Supplied records =>
○ ○ ○ ○ ○ ○ ○
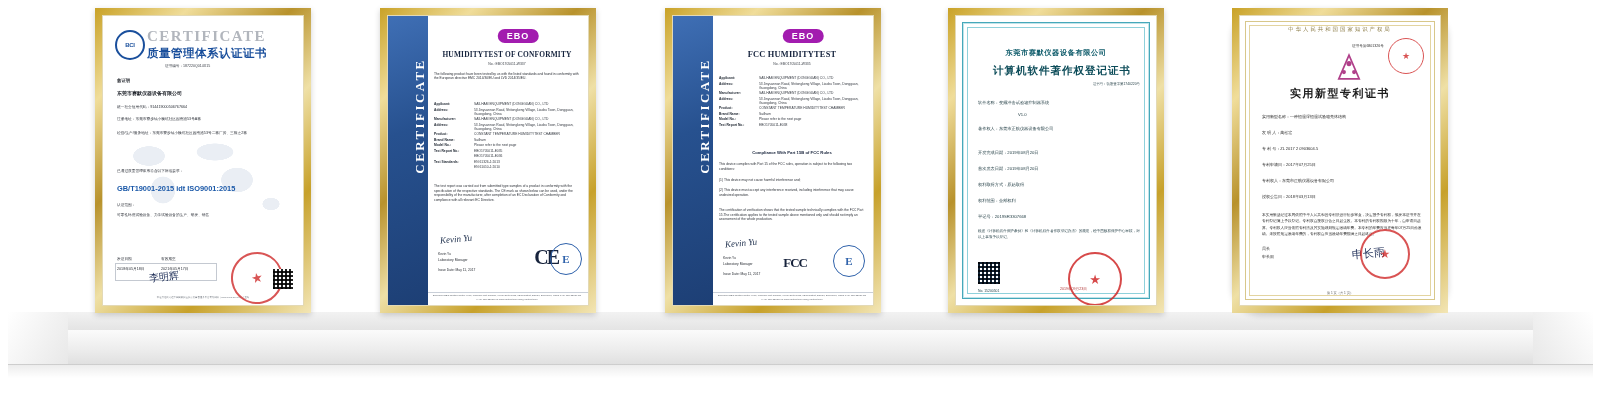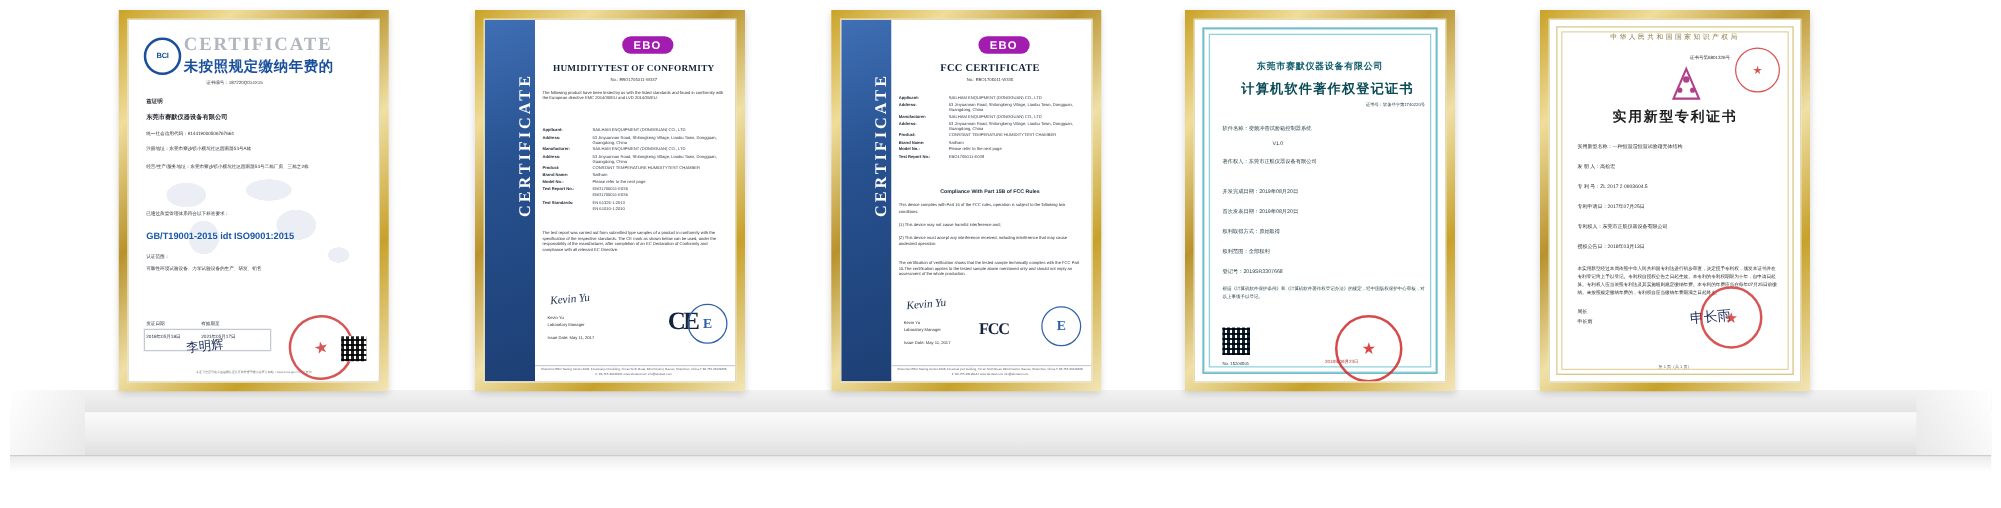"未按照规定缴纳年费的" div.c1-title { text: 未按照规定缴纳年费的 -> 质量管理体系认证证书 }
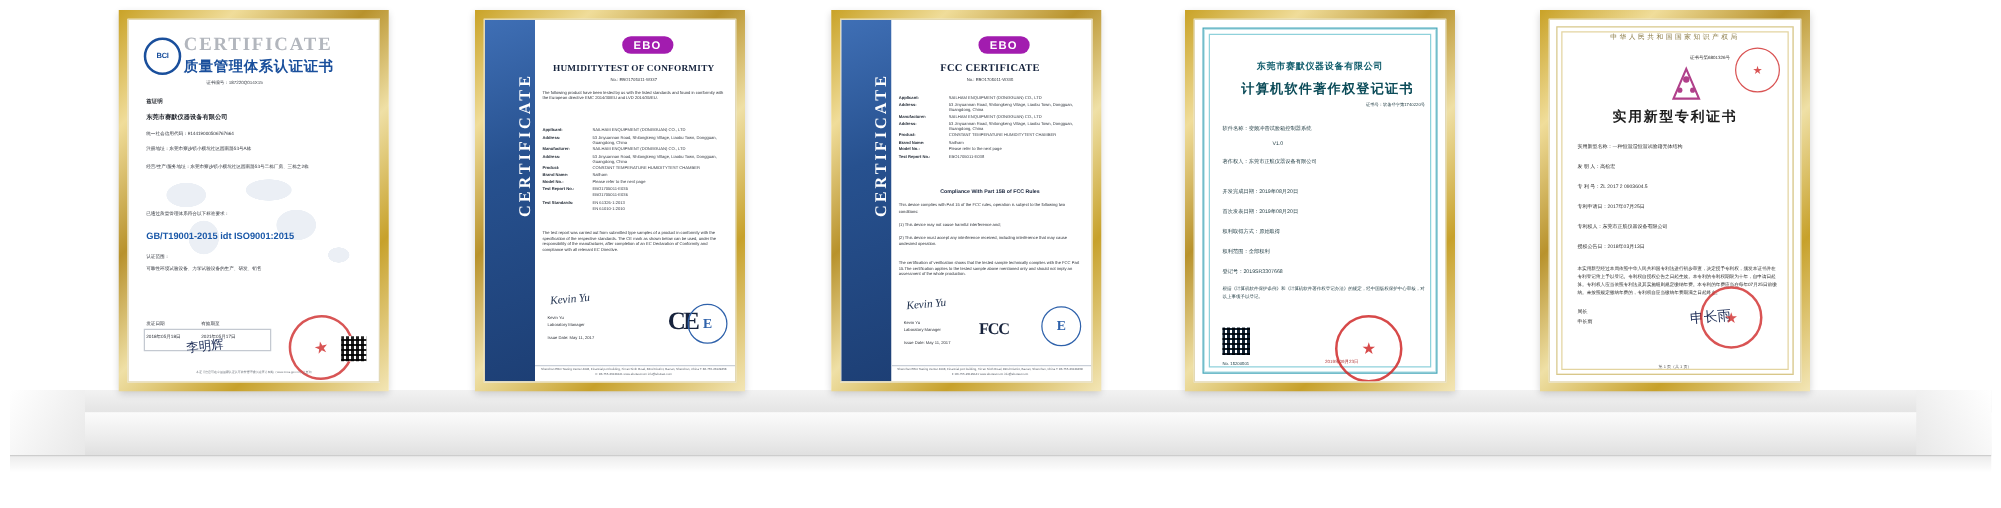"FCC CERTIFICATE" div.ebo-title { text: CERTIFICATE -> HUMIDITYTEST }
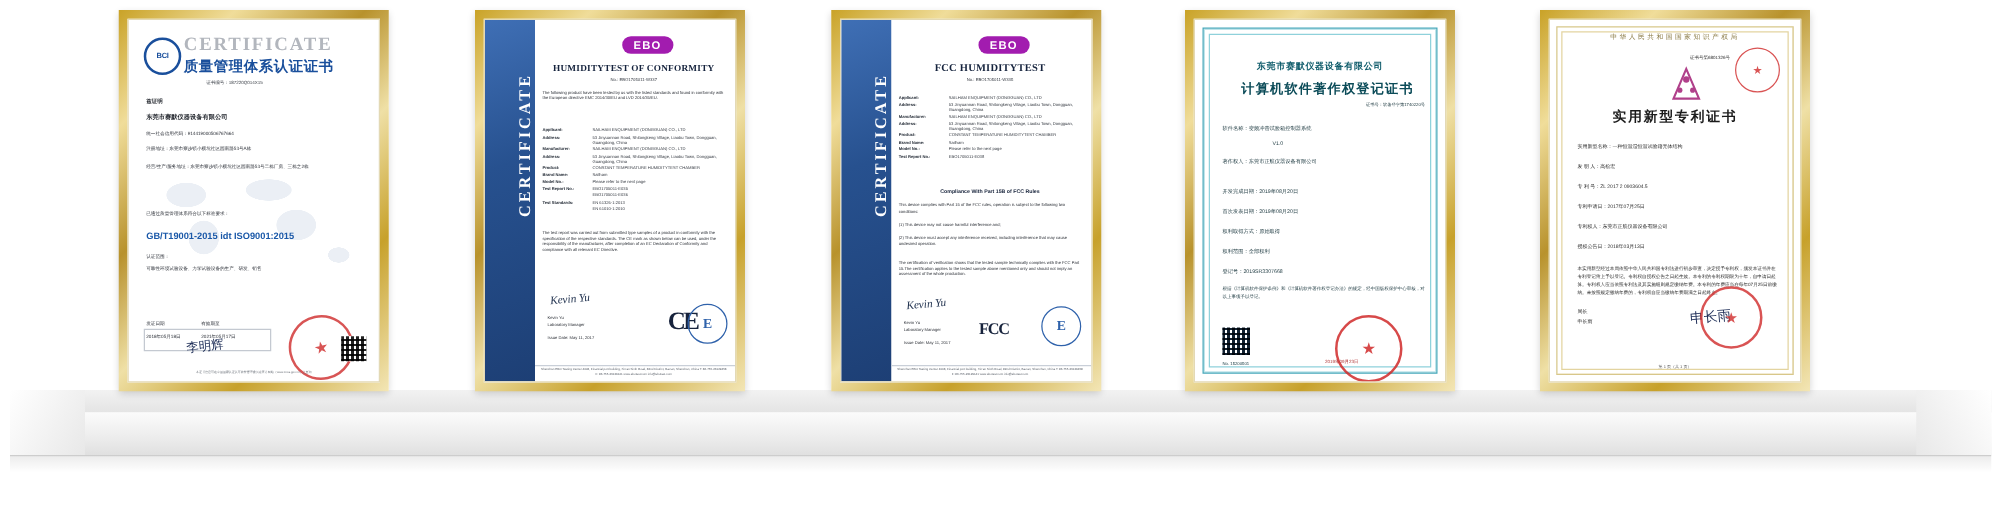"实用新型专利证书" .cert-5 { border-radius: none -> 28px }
○ ○ ○ ○ ○ ○ ○
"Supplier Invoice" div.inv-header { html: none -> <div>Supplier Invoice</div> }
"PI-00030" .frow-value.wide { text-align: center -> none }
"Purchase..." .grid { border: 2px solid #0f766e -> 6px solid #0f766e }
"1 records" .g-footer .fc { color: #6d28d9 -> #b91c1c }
○ ○ ○ ○ ○ ○ ○
Start at the line above containing "text: CERTIFICATE ->" and stop at the line containing "border-radius: none ->": print those lines and everything between them exactly, but not the pictures.

Reply to the exercise =>
"FCC CERTIFICATE" div.ebo-title { text: CERTIFICATE -> HUMIDITYTEST }
"实用新型专利证书" .cert-5 { border-radius: none -> 28px }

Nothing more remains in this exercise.